Rassegna Stampa

L'Unione Sarda

«Sotto il colle un disastro archeologico»

Fonte: L'Unione Sarda
3 novembre 2008

tuvixeddu

L'intenzione era capire se a monte di Tuvixeddu si fosse rotto un bacino idrico, considerata la cascata d'acqua che il 22 ottobre scorso aveva allagato il viale Sant'Avendrace; si è scoperta invece una voragine profonda 5 metri e larga quindici apertasi a pochi metri dalla strada, all'interno di un opificio industriale dell'ex cantiere Italcementi.
Ma era solo la punta dell'iceberg: tutt'intorno, il colle è stato ferito da cedimenti del terreno, con conseguente intasamento dei corsi d'acqua, dal crollo di pareti e volte di cavità, dai danni provocati agli antichi acquedotti e alle gallerie lunghe chilometri.
Dodici giorni dopo, il nubifragio che ha devastato il cagliaritano continua a provocare danni, anzi: disastri, per utilizzare i termini del Gruppo speleo-archeologico cavità cagliaritane.
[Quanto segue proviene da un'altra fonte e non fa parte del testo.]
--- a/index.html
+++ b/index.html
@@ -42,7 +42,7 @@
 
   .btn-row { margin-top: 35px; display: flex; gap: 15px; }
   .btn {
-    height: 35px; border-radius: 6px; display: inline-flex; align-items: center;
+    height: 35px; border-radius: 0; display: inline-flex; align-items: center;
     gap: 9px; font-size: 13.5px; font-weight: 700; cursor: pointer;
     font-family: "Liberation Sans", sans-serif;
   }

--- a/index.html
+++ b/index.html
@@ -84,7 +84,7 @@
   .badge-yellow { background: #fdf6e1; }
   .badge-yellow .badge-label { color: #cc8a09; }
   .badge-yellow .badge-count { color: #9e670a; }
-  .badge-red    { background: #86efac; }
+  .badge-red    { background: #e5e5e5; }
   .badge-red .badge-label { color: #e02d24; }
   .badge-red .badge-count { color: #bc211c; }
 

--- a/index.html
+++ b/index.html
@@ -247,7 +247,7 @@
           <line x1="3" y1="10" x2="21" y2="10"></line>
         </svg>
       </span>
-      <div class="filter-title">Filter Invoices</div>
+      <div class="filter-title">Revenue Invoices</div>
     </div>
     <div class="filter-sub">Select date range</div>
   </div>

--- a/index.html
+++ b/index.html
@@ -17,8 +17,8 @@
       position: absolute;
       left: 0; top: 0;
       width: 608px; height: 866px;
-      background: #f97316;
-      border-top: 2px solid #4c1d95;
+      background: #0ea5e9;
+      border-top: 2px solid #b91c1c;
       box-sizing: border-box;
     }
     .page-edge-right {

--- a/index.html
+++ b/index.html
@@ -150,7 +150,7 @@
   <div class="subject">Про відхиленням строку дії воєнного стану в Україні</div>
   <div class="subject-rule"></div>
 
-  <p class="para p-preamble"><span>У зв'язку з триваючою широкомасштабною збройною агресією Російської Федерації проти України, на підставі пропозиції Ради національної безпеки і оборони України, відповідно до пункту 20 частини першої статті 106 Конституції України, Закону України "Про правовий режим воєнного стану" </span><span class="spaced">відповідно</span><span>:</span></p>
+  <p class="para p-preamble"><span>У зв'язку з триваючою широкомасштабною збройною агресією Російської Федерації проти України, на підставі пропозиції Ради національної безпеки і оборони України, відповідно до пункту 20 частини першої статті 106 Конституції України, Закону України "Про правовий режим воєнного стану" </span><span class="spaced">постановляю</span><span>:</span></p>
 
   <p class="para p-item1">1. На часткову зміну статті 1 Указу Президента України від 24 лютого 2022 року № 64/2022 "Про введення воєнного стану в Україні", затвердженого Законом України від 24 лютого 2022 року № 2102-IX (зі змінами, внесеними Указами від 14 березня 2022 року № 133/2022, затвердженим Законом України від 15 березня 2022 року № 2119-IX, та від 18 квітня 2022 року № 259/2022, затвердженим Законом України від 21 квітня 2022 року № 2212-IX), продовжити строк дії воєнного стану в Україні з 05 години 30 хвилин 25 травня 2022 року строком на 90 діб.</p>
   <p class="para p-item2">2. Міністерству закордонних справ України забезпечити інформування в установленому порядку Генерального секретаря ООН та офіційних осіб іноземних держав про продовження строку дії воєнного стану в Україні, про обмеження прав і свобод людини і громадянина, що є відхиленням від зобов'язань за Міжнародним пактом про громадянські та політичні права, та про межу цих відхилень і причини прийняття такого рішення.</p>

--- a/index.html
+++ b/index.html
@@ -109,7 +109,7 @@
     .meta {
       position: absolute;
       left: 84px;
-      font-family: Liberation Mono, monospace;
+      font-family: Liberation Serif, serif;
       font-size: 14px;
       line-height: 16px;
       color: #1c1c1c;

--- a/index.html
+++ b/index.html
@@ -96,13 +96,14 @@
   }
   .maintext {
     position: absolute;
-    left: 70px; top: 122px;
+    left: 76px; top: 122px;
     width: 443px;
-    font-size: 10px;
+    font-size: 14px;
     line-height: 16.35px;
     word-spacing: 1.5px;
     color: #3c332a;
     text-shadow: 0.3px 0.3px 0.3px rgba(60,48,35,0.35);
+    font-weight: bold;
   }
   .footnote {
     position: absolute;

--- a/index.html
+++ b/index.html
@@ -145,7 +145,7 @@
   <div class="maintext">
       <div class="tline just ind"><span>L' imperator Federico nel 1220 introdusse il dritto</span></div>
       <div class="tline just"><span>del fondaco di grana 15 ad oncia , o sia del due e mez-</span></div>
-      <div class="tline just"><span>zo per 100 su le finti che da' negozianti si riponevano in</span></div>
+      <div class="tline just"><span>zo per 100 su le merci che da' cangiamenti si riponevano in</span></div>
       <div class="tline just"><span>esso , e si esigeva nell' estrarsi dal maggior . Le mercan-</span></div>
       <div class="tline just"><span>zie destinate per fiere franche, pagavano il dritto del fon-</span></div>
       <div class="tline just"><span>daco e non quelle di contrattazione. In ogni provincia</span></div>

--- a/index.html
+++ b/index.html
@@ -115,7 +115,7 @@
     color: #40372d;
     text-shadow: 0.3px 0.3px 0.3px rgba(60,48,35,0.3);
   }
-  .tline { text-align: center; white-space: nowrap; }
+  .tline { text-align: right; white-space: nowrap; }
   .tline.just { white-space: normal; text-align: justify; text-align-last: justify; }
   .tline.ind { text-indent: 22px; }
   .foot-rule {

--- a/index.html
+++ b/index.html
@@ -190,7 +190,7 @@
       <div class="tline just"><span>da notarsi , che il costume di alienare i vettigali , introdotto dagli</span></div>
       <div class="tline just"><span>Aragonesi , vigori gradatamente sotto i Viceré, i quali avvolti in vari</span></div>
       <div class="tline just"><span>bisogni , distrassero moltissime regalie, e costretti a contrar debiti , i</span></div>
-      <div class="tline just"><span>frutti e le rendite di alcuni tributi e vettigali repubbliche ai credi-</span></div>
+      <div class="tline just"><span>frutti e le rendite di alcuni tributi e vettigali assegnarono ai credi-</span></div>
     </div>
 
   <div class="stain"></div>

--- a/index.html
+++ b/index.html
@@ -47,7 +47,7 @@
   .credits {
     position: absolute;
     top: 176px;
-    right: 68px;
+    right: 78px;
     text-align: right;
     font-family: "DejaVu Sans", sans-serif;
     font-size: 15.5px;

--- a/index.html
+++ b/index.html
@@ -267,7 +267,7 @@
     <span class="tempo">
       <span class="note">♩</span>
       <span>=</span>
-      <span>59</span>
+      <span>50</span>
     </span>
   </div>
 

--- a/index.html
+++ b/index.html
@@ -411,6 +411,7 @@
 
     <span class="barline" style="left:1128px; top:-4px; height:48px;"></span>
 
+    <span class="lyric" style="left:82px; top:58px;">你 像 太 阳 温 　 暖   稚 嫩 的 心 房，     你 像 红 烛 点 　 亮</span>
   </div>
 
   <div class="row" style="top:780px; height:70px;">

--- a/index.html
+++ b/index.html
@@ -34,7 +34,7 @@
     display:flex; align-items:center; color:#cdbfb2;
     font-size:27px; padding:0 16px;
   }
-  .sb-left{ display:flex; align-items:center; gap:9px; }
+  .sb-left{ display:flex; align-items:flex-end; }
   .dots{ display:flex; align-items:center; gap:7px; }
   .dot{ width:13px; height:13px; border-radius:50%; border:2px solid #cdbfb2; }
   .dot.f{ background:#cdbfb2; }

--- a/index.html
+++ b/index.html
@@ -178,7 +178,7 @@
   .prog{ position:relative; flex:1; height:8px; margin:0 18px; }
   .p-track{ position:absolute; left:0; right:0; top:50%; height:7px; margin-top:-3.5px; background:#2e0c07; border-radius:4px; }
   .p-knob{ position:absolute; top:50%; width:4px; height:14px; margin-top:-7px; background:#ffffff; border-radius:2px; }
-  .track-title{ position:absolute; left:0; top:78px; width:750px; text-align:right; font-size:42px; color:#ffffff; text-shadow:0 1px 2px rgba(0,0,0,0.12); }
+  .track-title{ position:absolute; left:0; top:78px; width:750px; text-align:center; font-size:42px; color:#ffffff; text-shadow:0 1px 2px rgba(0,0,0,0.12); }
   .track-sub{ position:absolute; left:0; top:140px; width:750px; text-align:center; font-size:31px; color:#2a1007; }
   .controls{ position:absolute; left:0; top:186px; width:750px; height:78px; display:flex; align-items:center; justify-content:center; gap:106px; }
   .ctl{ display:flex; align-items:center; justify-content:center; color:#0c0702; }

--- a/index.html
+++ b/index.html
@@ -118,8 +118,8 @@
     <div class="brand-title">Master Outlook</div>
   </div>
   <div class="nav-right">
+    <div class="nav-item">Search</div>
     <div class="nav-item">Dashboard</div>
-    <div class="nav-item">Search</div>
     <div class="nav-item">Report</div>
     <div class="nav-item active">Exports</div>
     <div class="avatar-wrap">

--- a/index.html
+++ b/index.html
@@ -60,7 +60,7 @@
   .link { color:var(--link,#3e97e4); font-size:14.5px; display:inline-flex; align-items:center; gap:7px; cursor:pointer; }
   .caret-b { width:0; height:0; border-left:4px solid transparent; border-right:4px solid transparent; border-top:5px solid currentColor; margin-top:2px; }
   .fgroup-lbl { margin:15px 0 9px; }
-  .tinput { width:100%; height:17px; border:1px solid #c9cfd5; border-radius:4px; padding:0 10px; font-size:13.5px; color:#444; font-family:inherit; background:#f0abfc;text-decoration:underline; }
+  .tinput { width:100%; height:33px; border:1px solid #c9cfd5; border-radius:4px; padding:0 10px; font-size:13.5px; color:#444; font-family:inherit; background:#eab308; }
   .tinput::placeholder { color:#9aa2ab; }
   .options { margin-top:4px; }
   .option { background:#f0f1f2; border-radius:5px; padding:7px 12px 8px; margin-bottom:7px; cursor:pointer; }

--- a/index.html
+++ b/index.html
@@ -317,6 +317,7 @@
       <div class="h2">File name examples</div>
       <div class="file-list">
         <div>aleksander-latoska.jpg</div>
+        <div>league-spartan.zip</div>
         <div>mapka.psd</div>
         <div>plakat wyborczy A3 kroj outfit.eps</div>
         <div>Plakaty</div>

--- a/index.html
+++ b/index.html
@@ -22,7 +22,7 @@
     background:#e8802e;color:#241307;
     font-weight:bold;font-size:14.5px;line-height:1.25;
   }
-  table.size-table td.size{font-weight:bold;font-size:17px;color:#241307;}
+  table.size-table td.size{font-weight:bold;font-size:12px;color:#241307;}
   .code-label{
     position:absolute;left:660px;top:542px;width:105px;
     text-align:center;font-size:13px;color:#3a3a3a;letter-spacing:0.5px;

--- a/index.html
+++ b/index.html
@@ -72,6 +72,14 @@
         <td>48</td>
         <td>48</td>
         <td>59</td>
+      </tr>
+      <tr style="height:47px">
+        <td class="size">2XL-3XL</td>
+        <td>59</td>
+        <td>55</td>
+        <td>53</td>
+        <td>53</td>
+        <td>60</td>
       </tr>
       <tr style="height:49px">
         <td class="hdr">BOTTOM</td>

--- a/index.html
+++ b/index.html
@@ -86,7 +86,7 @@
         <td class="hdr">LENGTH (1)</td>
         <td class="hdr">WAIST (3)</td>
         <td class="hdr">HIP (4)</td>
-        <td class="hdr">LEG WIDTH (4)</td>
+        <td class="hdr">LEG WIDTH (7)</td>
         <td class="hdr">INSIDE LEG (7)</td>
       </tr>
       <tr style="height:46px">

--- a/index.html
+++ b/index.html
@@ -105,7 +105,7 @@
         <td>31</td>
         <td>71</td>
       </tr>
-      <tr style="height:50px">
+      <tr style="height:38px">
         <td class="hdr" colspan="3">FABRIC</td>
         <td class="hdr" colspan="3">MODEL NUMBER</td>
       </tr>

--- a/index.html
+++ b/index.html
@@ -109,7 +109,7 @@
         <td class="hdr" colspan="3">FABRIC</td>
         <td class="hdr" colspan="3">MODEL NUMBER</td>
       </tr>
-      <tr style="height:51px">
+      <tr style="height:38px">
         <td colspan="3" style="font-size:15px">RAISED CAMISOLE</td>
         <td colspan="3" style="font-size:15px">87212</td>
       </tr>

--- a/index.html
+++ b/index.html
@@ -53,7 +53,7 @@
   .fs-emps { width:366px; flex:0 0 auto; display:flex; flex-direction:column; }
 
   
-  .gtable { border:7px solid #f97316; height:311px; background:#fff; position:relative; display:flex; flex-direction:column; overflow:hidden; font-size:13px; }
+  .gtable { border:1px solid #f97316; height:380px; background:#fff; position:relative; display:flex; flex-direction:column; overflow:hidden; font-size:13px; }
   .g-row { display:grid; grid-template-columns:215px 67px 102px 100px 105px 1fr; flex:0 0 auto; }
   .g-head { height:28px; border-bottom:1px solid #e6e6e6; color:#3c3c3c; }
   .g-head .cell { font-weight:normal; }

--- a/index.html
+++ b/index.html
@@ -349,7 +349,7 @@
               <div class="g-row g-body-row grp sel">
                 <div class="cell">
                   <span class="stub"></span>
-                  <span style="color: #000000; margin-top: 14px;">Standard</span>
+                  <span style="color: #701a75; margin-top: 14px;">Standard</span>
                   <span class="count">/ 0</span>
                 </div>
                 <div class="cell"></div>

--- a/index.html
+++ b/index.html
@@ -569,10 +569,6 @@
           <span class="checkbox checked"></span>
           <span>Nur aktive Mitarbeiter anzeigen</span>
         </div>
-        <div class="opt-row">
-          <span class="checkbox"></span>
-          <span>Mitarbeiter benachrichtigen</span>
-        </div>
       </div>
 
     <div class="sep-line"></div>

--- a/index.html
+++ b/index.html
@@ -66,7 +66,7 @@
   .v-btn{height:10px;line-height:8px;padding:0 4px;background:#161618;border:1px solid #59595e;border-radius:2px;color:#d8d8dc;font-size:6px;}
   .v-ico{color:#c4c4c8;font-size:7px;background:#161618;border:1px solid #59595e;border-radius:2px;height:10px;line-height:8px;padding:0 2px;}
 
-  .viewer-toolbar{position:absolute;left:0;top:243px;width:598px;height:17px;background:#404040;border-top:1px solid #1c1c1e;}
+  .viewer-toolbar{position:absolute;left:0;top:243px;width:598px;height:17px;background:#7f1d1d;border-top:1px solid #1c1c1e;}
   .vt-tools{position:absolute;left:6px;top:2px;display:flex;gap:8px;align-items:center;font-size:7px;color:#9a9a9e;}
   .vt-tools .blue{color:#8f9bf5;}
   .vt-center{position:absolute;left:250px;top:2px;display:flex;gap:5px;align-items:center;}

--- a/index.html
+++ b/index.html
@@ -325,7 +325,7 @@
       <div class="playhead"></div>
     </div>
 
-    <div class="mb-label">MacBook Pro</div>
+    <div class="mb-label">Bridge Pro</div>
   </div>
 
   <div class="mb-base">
La buca scoperta ieri mattina sul colle fenicio-punico dai ricercatori sarebbe infatti «un incredibile disastro al patrimonio speleologico-urbano» nel mezzo di quello che «avrebbe dovuto accogliere il museo archeologico del futuro parco naturalistico di Tuvixeddu».
Il ritrovamento è avvenuto durante un controllo effettuato dagli esploratori, guidati dal presidente del gruppo Marcello Polastri, su richiesta della Circoscrizione di Sant'Avendrace, che in teoria puntava solo a valutare le condizioni del bacino idrico. Invece «il vero disastro è avvenuto sottoterra», denuncia il vice presidente del gruppo, Diego Scano: «Forse il buco si è aperto mentre l'acqua, scorrendo a monte sulla necropoli, si riversava a valle allagando il fondo del vecchio opificio industriale dove un tempo si estraeva il calcare. Poi il cedimento della pavimentazione dell'ex cantiere ha riversato sottoterra una vera e propria cascata, con tonnellate e tonnellate di terra fangosa, rifiuti e anche resti di reperti archeologici e ruderi in cemento».
Così l'acqua, stando alla ricostruzione degli speleologi, nella sua violenta corsa tra le tombe antiche e i sepolcri si è portata giù dal canyon tutto quello che ha incontrato nel suo tragitto. Di conseguenza, «i chilometri di gallerie che fino all'altro ieri erano puliti sono adesso intasati da una poltiglia fangosa alta circa un metro: un vero e proprio disastro, che ha alimentato anche l'antico acquedotto romano intagliato nella roccia».
L'enorme massa d'acqua, che gli speleologi definiscono «fiume in piena», ha attraversato le gallerie superiori di una vecchia cava per poi riversarsi anche sulla volta della Grotta della Vipera e nella scalinata di Vico II Sant'Avendrace «danneggiando autorimesse, scantinati e i piani bassi di parecchie abitazioni. È stata una fortuna che in quei momenti, lì vicino non si trovassero persone».
Adesso il gruppo di speleologi («su invito del presidente della Circoscrizione di Sant'Avendrace Antonio Puddu», spiegano gli stessi esploratori) preparerà una dettagliata relazione tecnica con tanto di immagini che poi sarà inviata al Comune, alla Protezione civile e alla Soprintendenza archeologica. «La speranza è che questi siti possano essere messi in sicurezza e liberati dalla terra: siamo infatti certi che il corso delle acque sotterranee è stato intasato dalle tonnellate di fango e rifiuti».
Provvedimenti necessari, a detta degli speleologi, perché questa massa di fango che intasa i canali potrebbe deviare il flusso dell'acqua «in altre vie non più naturali, con dannose conseguenze per strade e palazzi».